Modern Chinese banking saw spectacular growth in Tianjin between 1916 and 1925. Fifteen new banks were established during the ten-year period. This growth coincided with the expansion of Chinese domestic enterprises during World War I, but closer to home, with the death of Yuan Shikai and the beginning of China's warlord period. Warlord power was heavily reliant on the structure of the political economy which was enmeshed in a web of social, economic and cultural ties and conflicts.

With Yuan's death, a triangular relationship developed between individual warlords who invested heavily in founding banks, warlord governments which relied on banks as important sources of financing, and a new breed of banking professionals, many of whom were returned students from abroad. Each part of this triangle stood to gain from the development of a successful banking system. Although the rapid formation of the mutually beneficial, and as often mutually hostile, relationship between warlords and bankers was catalyzed by Yuan Shikai's death, its roots go back to the Qing New Policies Period (1900-1911), and even to the Self-strengtheners of the late nineteenth century. Professional bankers, like warlords, were the product of the late Qing reform movements and were often the sons and grandsons of Self-strengthening and New Policies period officials and businessmen.
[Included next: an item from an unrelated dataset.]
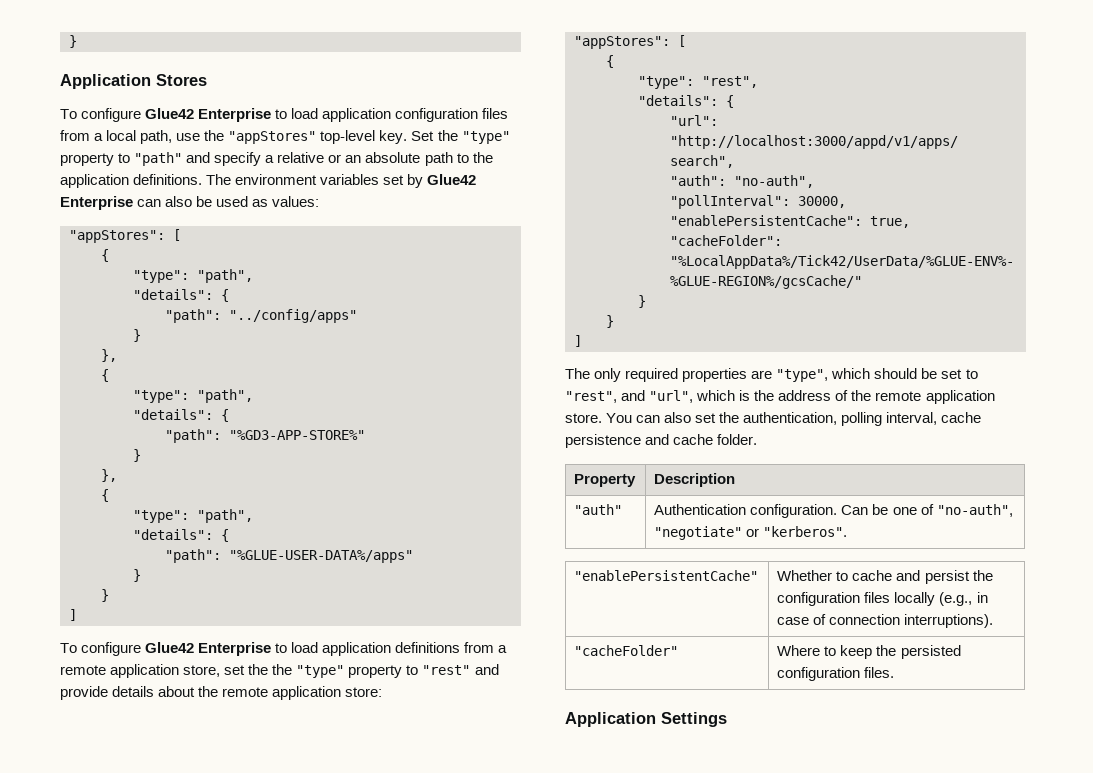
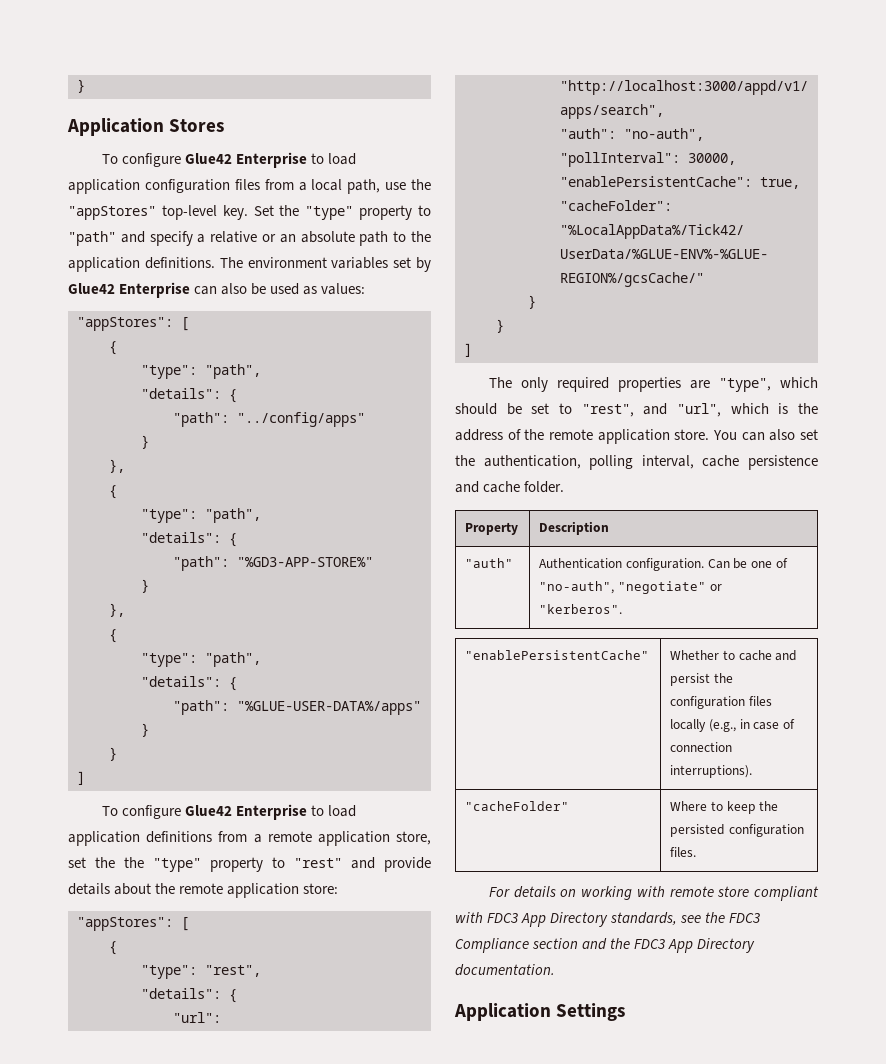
(895, 672) none -> [488,886,819,901] [455,912,761,927] [455,938,756,953] [455,964,555,976] // For details on working with remote store compliant with FDC3 App Directory standards, see the FDC3 Compliance section and the FDC3 App Directory documentation.

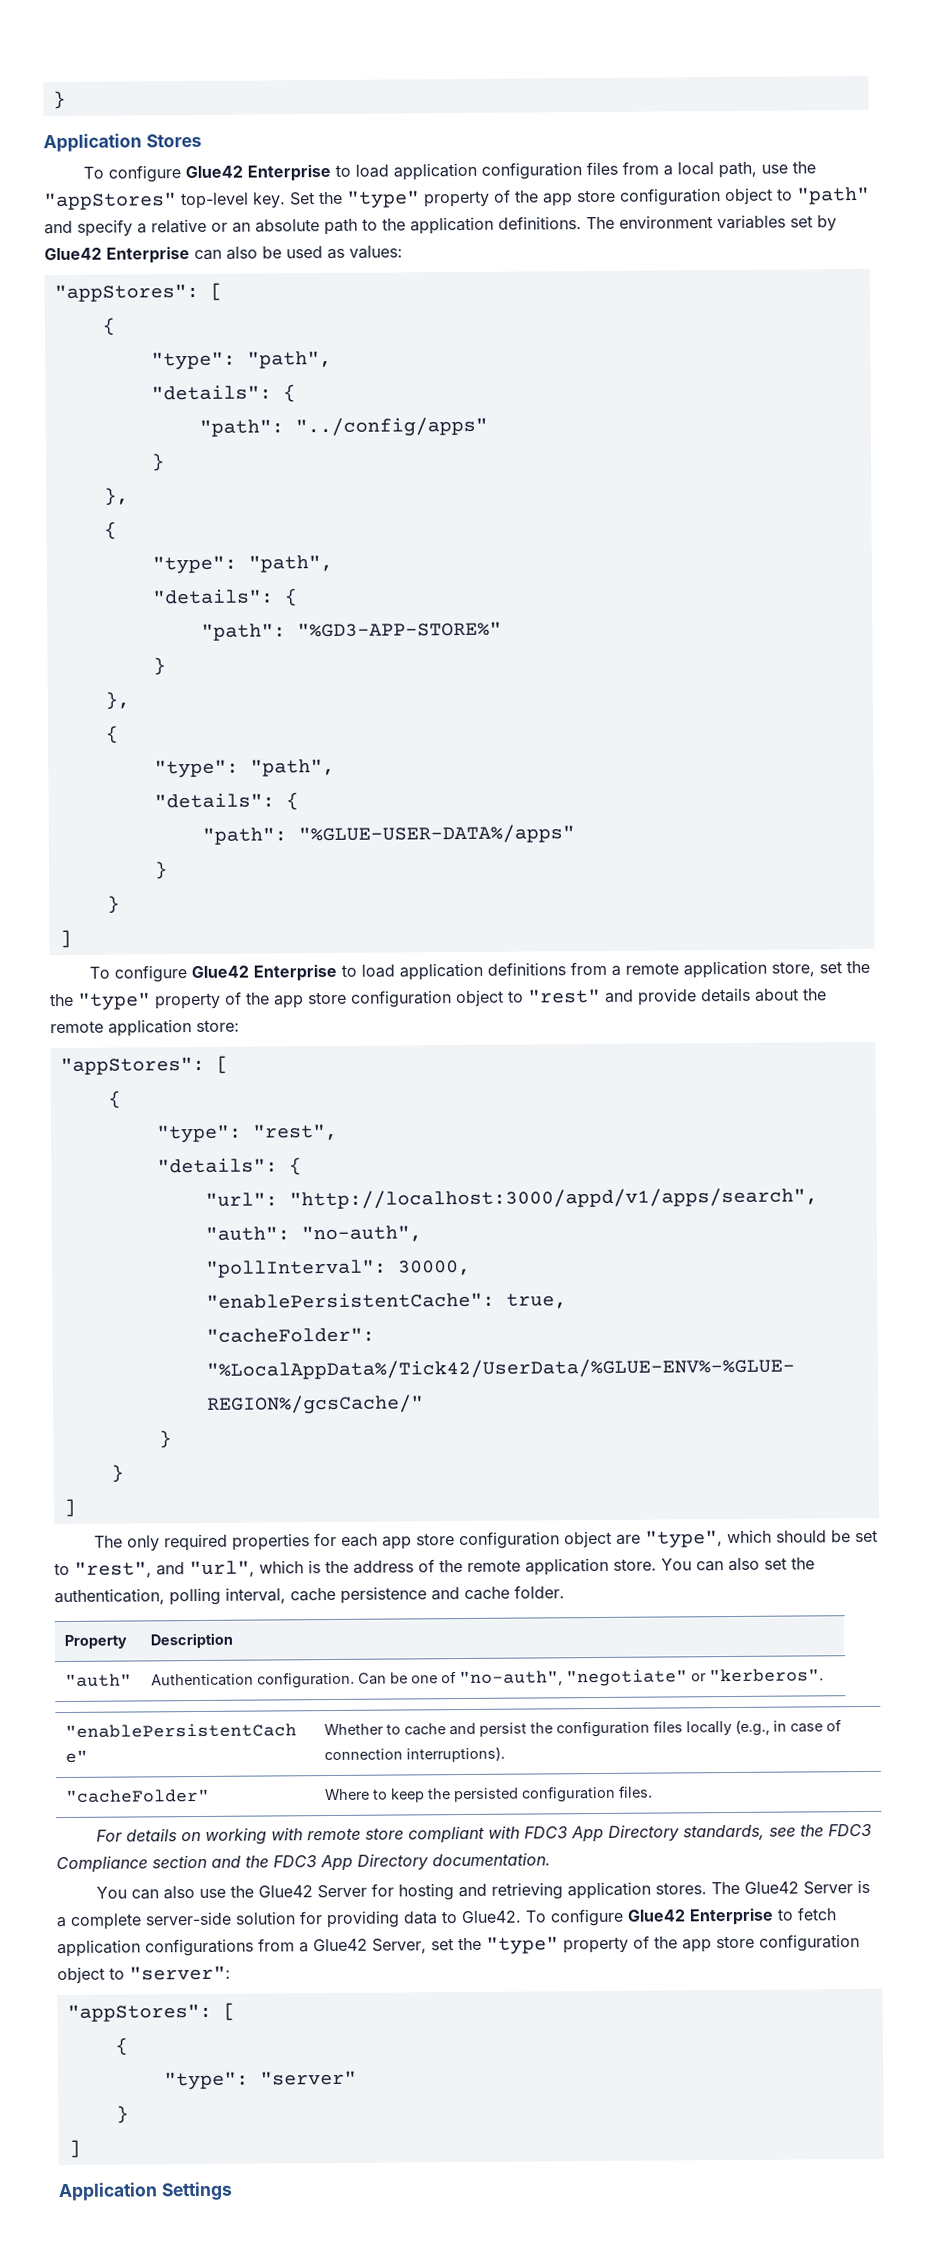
(413, 212) none -> [493,187,773,207] of the app store configuration object
(263, 864) none -> [224,989,504,1009] of the app store configuration object
(681, 384) none -> [313,1530,612,1550] for each app store configuration object
(555, 970) none -> [95,1879,870,1901] [56,1907,836,1930] [57,1934,860,1958] [57,1965,231,1985] [66,2002,236,2023] [114,2037,128,2056] [163,2070,357,2091] [115,2105,129,2124] [67,2139,81,2158] // You can also use the Glue42 Server for hosting and retrieving application stores. The Glue42 Server is a complete server-side solution for providing data to Glue42. To configure Glue42 Enterprise to fetch application configurations from a Glue42 Server, set the "type" property of the app store configuration object to "server": // "appStores": [ // { // "type": "server" // } // ]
From Family to Professional Management: Zhang Jian (1853-1926) and the Development of Modern Business in Nantong
Elisabeth Köll,
Oxford University

The enterprises founded by Zhang Jian in Nantong in the late Qing and the early Republic have often been looked upon by contemporaries as well as historians as examples of progressive industrialism. Zhang Jian himself skillfully promoted the image of Nantong factories as being governed by expertise, regulations and the spirit of communal development. Using documents now held in the archives and libraries of Nantong, this paper examines both Zhang Jian's role in these enterprises and the managerial organization that was developed in Nantong. It will be argued that a distinction must be drawn between the financial dealings, the aspiration for technological professionalism, and the day-to-day management in the factories, that in reality, Zhang Jian's role in Nantong was quite different from the popular image that is held of him, and that technological professionalism did not always spill over into day-to-day management.